# plant in driftwood



## benitahigg (May 22, 2011)

Hi! I bought a piece of drift wood at Pet Smart with a striped looking sword plant already planted in a hole in the drift wood, with some kinda cotton looking stuff they wrapped around the bottom , where the roots are. It's been looking good for about a month. Now some of the leaves are turning clear and slimy, and some brown. Is there anything I can do to help it?


----------



## mec102778 (Feb 17, 2011)

Hrrm, remove the cotton from the roots. Are you using any kind of fertilizers for the plant?


----------



## benitahigg (May 22, 2011)

I found out it's not a sword, its called a Dracaena, and I was also told its not really an aquatic plant. (Stupid "Pet Smart") So now I've got to get it out of there and plant it in dirt in a pot. Now I need to find some real aquarium plants! Errrrrrr! What about those little plant bulbs you can get at the pet store ? I have only gravel substrate and 2 driftwoods. I want to grow some plants in the drift wood, also a few in the gravel...if possible!


----------



## mec102778 (Feb 17, 2011)

Java Fern does great when attached to driftwood, but you will still need to add fertilizers to the tank so it will grow and stay healthy. Also CO2 which it needs while the lights are on.


----------



## benitahigg (May 22, 2011)

I would post a picture but I don't know how!


----------



## majerah1 (Oct 29, 2010)

Java fern does fine without all that.Just tie it to the driftwood and leave it be,ill grow just fine.Those bulbs do grow well,and sometime if you get the dwarf lilies,they will have a bronze color.Very pretty.Anubias nana is also a common plant that gets tied to driftwood,and so is java moss.All these should do well in a basic setup.If you want to get into more dificult plants then the addition of ferts,co2 and higher light is needed.


----------



## benitahigg (May 22, 2011)

benitahigg said:


> I would post a picture but I don't know how!

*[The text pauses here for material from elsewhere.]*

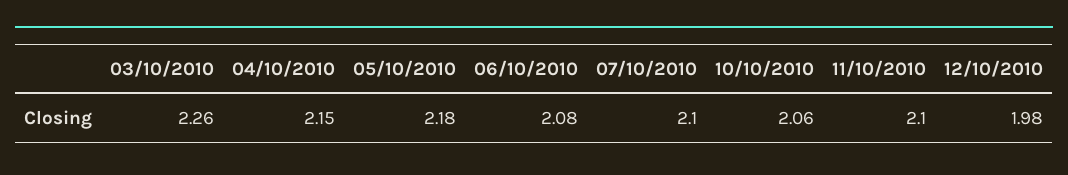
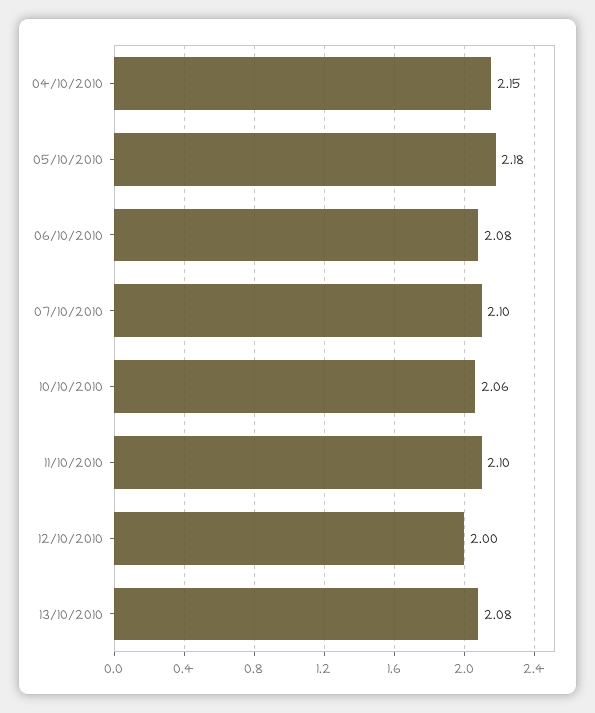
03/10/2010: 2.26 -> none
12/10/2010: 1.98 -> 2
13/10/2010: none -> 2.08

How would I attach it to the driftwood? There are wholes that have been drilled into them where the plants go. But how would I keep the plants from floating out? Unless i use the cotton like stuff they used? *c/p*


----------



## majerah1 (Oct 29, 2010)

Fishing line.I just tie it on,then after a month or so,the java fern will attach to the wood and you can remove the fishing line.

And to post a pic,you upload it where the button above says upload Photos.Just follow the directions there.


----------



## mec102778 (Feb 17, 2011)

Nope just use some fish line or black cotton string.


----------



## benitahigg (May 22, 2011)

ok I downloaded a picture of the plant...can you see it at the top of the forum page? Or in my members page? I think?


----------



## mec102778 (Feb 17, 2011)

Yeah, even Petsmart has gotten smart and started labeling the plants with semi-aquatic. And i'm guessing this was a green leaf with lighters strips on the edges? If so It's semi aquatic.


----------



## benitahigg (May 22, 2011)

mec102778 said:


> Yeah, even Petsmart has gotten smart and started labeling the plants with semi-aquatic. And i'm guessing this was a green leaf with lighters strips on the edges? If so It's semi aquatic.


Exactly!


----------



## mec102778 (Feb 17, 2011)

Yeah pull it out buy some java fern and use some black cotton string to tie it to the wood.


----------



## benitahigg (May 22, 2011)

mec102778 said:


> Yeah pull it out buy some java fern and use some black cotton string to tie it to the wood.


I took it out and some mondo grass that they had put into another piece of driftwood I have. ewww! They were stinky, rotten smelling! Makes me soo mad! I paid $10.00 a piece for them!!!!!! Dosen't sound like much, but I really don't like throwing away money on something thats going to die!


----------



## benitahigg (May 22, 2011)

mec102778 said:


> Yeah pull it out buy some java fern and use some black cotton string to tie it to the wood.


I took it out and some mondo grass that they had put into another piece of driftwood I have. ewww! They were stinky, rotten smelling! Makes me soo mad! I paid $10.00 a piece for them!!!!!! Dosen't sound like much, but I really don't like throwing away money on something thats going to die! At least I can still use the wood~!


----------



## majerah1 (Oct 29, 2010)

Definatly not aquatic.


----------



## benitahigg (May 22, 2011)

majerah1 said:


> Definatly not aquatic.


Its so dumb how "Pet Stores" sell plants like that, knowing they will die! It's just not right. Most people don't realize until it dies.


----------



## majerah1 (Oct 29, 2010)

Whats really sad is these are made for terreriums,and most of the employees dont know enough to sell them as such,and instead sell to people who also dont know.I bought some of the exact same plant once at a LPS,and they were furious with me when I brought it back,pointing out it was not aquatic,and even madder when I pointed to half of the other plants they had for sell,as non aquatic as well.Told them they should do what I did and at least make an effort to look it up.


----------



## snail (Aug 6, 2010)

Java moss (as well as other mosses) and anubias will also grow well on driftwood.


----------



## James0816 (Jun 19, 2009)

^ x2 on the Anubias. They stay smaller than what a JF would grow to height wise. Just depends on how you want your tank to look. Bolbitis is another very nice option.


----------